Reputation: 333
I'm working on a PyTorch project using PyTorch Lightning (version 1.8.4) to train a neural network. I've noticed that the time it takes to compute a single training step increases over time for some seeds and configurations of the ADAM optimizer, but not for SGD.
conda create --name my_env python=3.9.12 --no-default-packages
conda activate my_env
pip install torch==1.13.1 torchvision==0.14.1
pip install pytorch-lightning==1.8.4
Here's a figure that shows the increase in training time over time for some configurations of ADAM:
I'm using PyTorch Lightning with the automatic differentiation disabled:
@property
def automatic_optimization(self):
return False
Thus, my training_step looks like this
def training_step(self, train_batch, batch_idx):
log_dict = {}
tic = time.time()
loss_dict = {}
opt = self.optimizers(use_pl_optimizer=False)
loss = self(train_batch)
loss_dict['loss'] = loss
opt.zero_grad()
self.manual_backward(loss.mean())
opt.step()
self.update_log_dict(log_dict=log_dict, my_dict=loss_dict)
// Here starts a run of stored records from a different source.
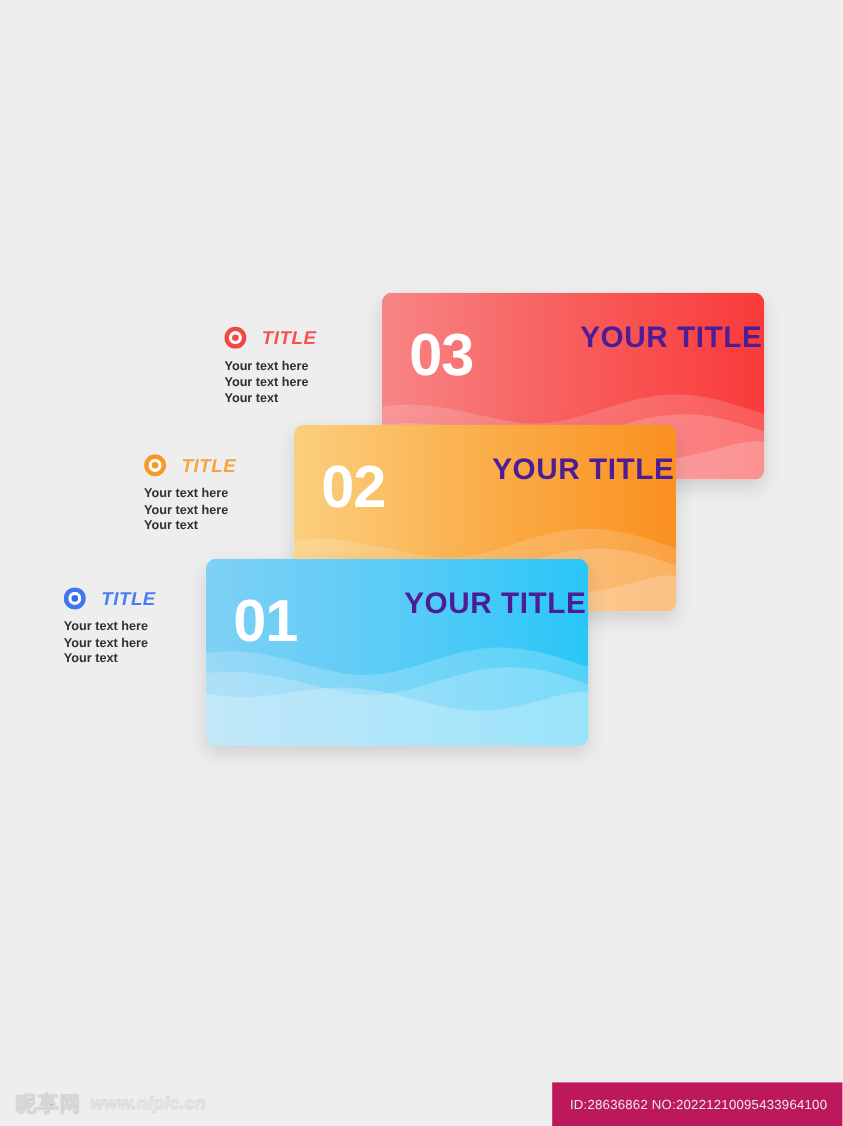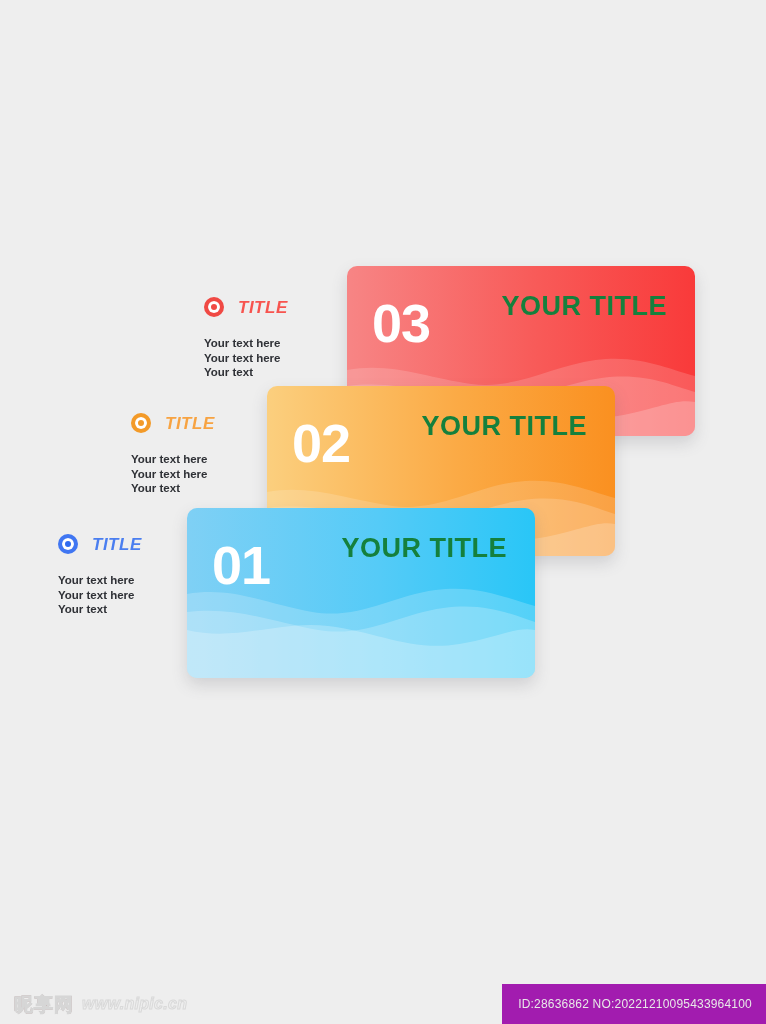"YOUR TITLE" .card-title { color: #15803d -> #4c1d95; right: 28px -> 2px }
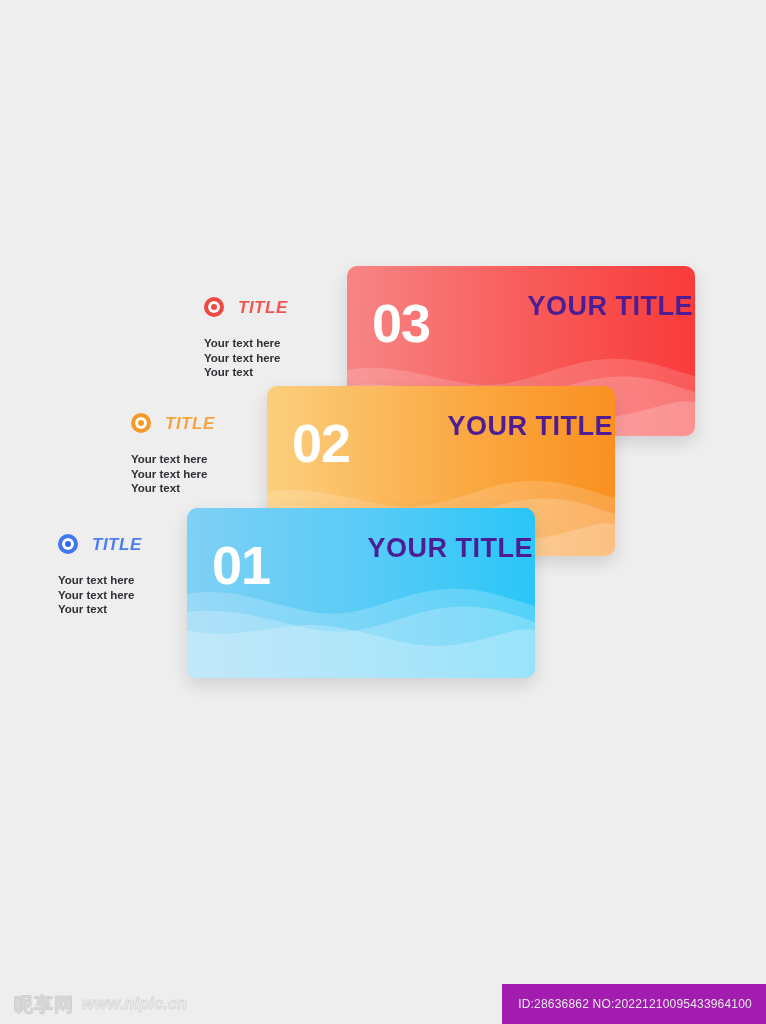"Your text here" .label-lines { margin-top: 18px -> 8px }
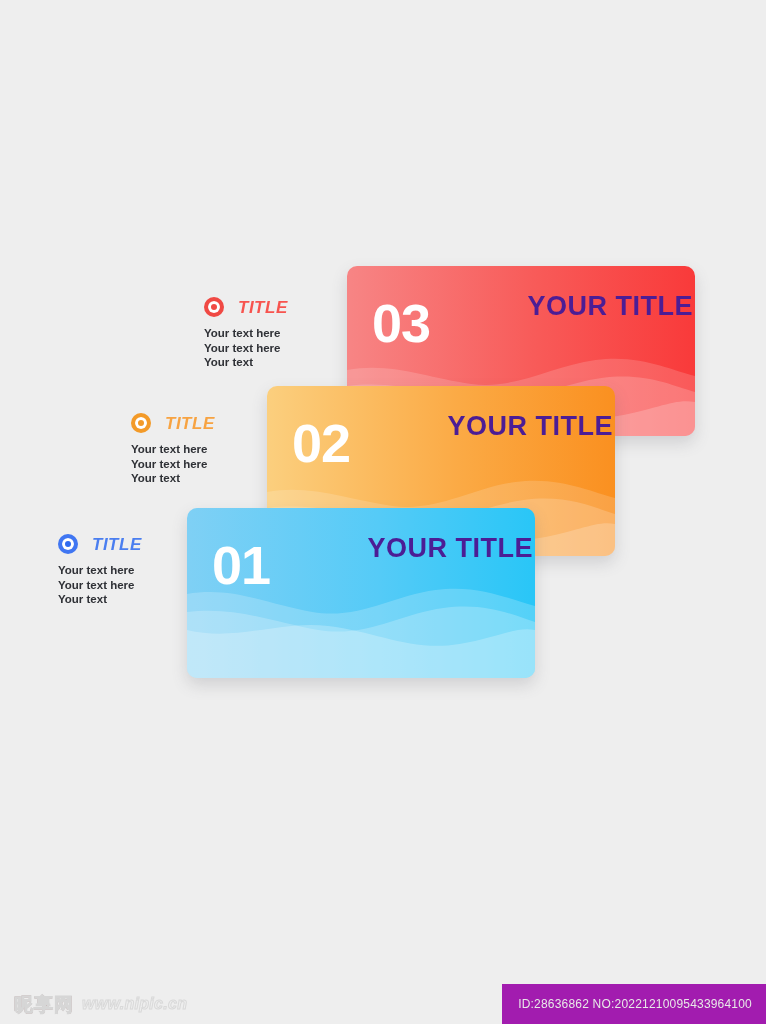"ID:28636862 NO:20221210095433964100" #id-bar { background: #a21caf -> #be185d }
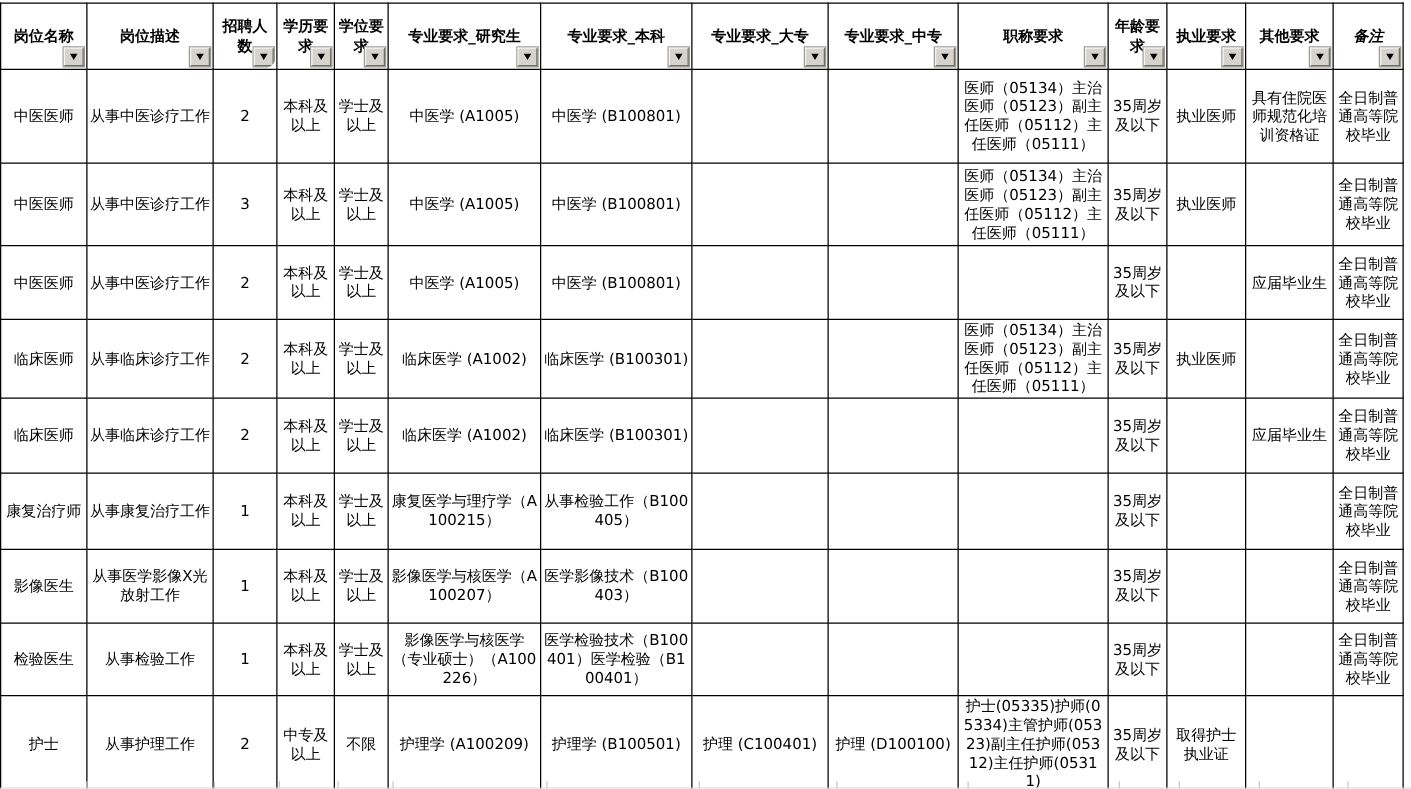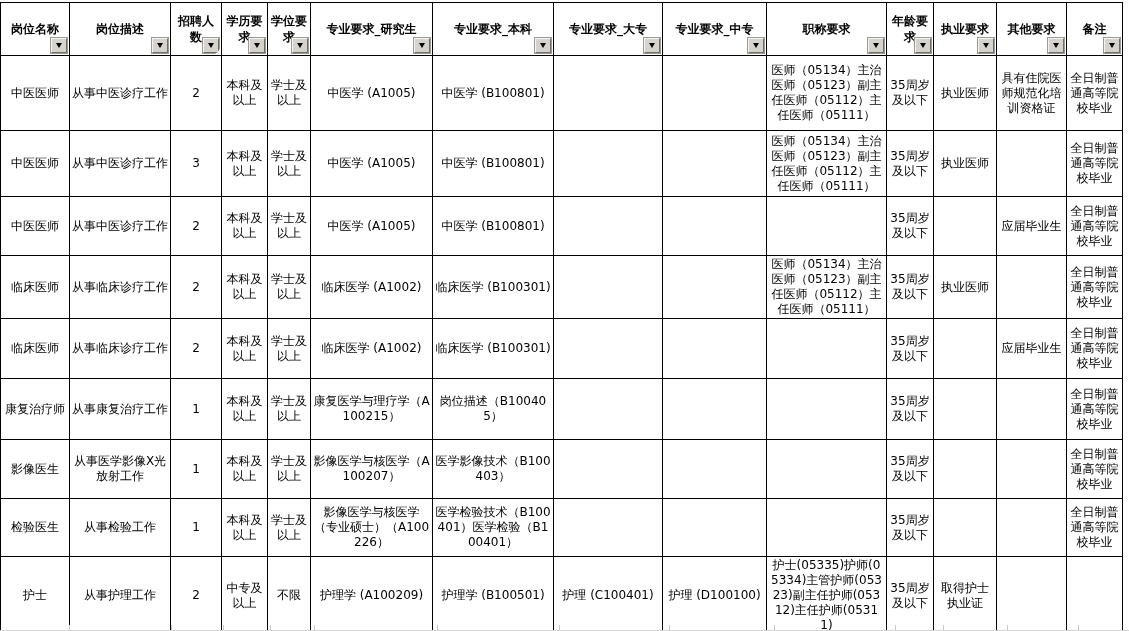"备注" th { font-style: none -> italic }
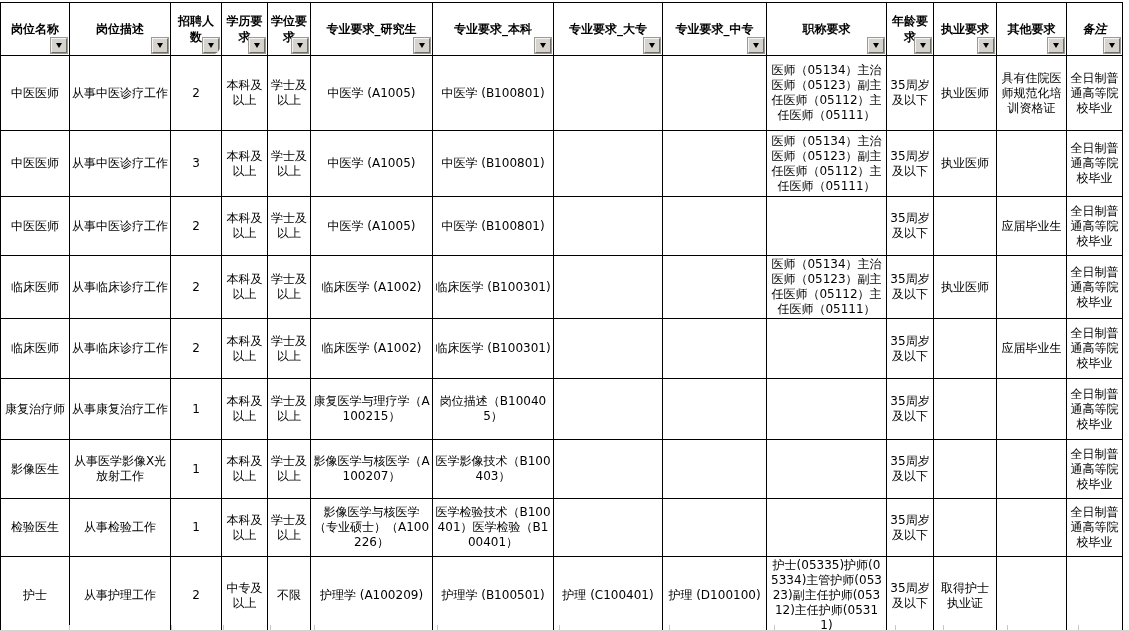"岗位描述（B100405）" td { text: 岗位描述 -> 从事检验工作 }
log_dict['time_step'] = torch.tensor(time.time() - tic)
return log_dict
I'm wondering if anyone has experienced this issue before or has any suggestions for how to address it. Thank you!
Upvotes: 0
Views: 258
Reputation: 380
I haven't observed this issue. optimizer.step(...)
is called outside of training_step
(if you don't disable automatic optimization) hence the optimizer configuration shouldn't have an effect on training step time. Could you provide a reproducible script for this? Also maybe consider creating an issue on Github
Upvotes: 0